PROMPT => Only the lines from the one with "- git clone" to the end of the data below should be returned, each exactly as it stands.

TASK INPUT Block Start

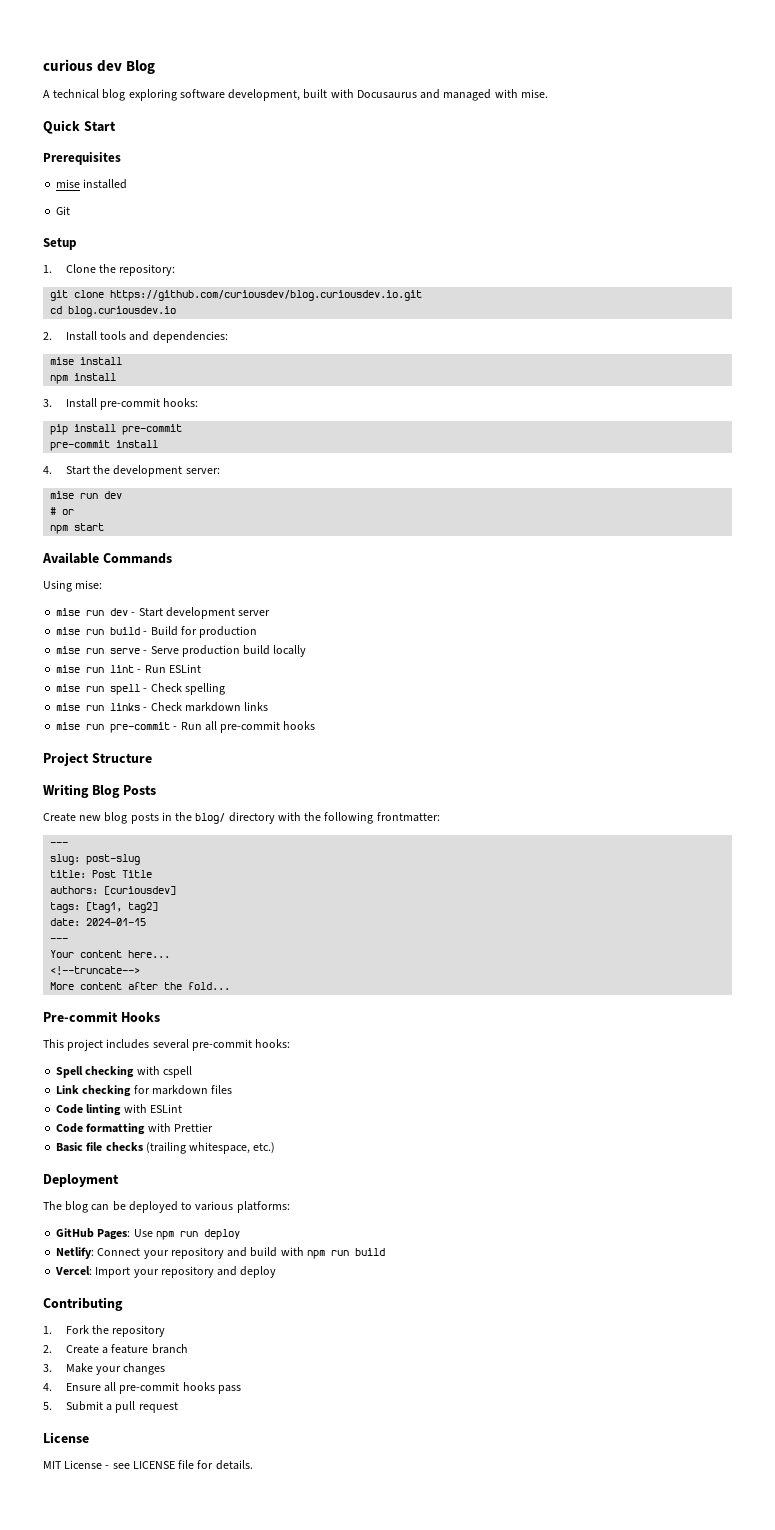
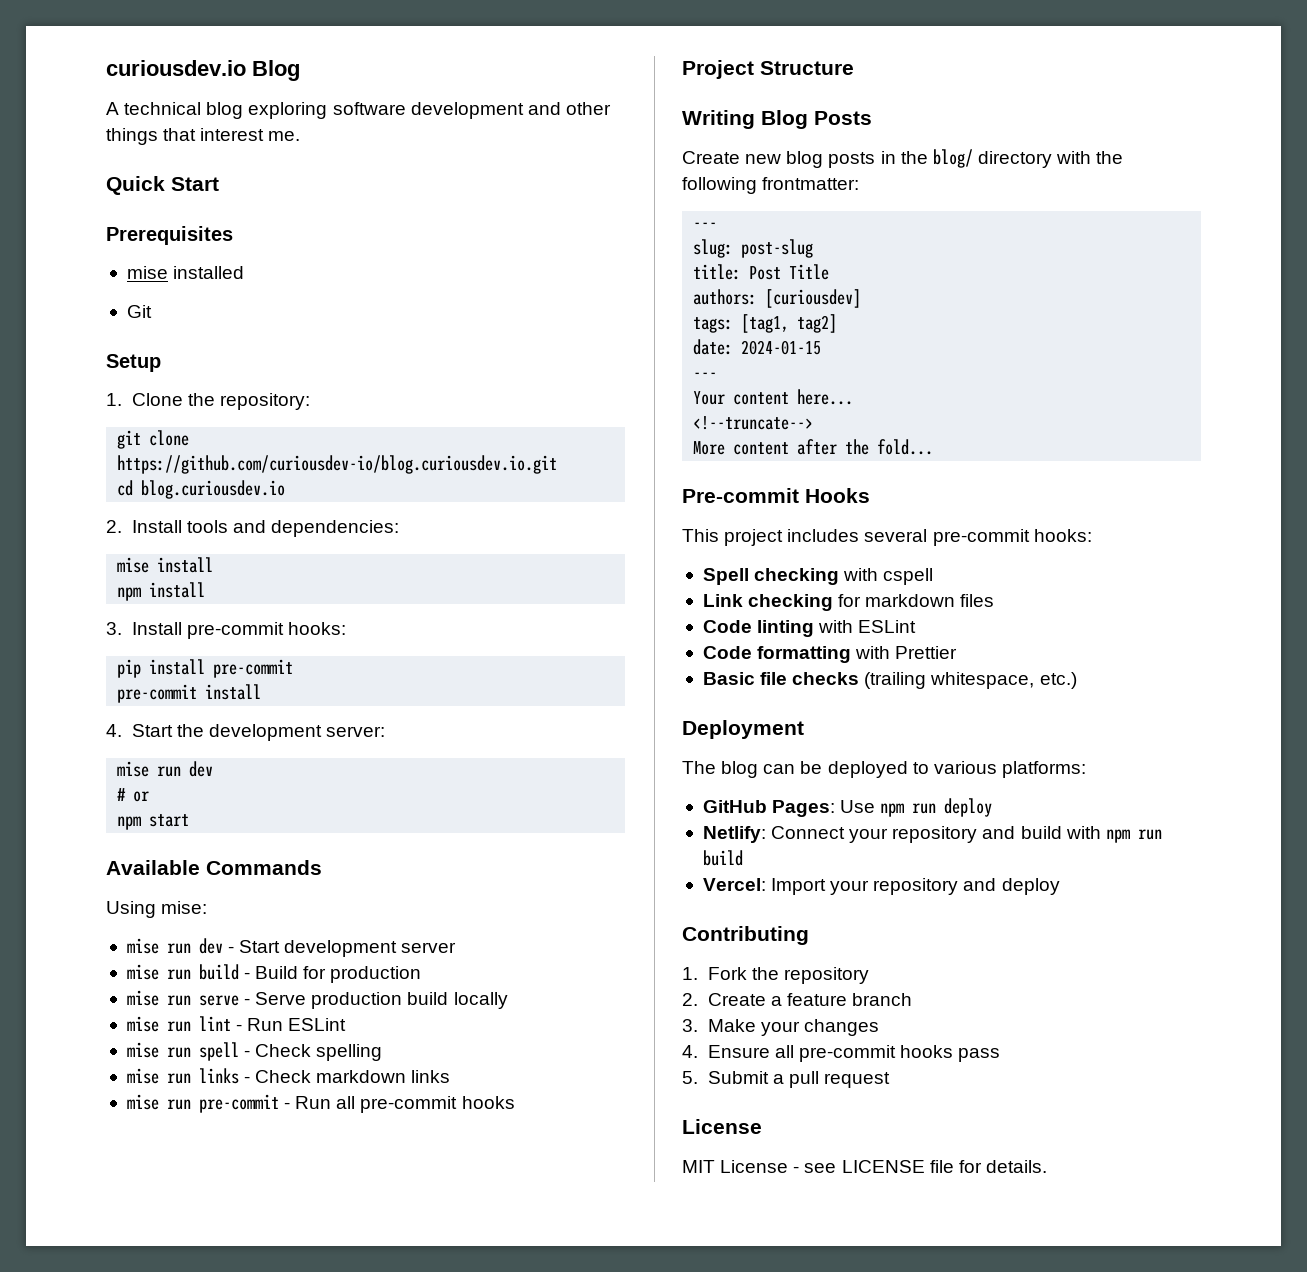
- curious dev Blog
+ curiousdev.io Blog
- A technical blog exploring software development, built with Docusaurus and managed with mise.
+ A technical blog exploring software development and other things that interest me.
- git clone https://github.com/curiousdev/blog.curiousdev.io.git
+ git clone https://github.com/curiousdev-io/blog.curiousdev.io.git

TASK INPUT Block End

WRITTEN REPLY =>
- git clone https://github.com/curiousdev/blog.curiousdev.io.git
+ git clone https://github.com/curiousdev-io/blog.curiousdev.io.git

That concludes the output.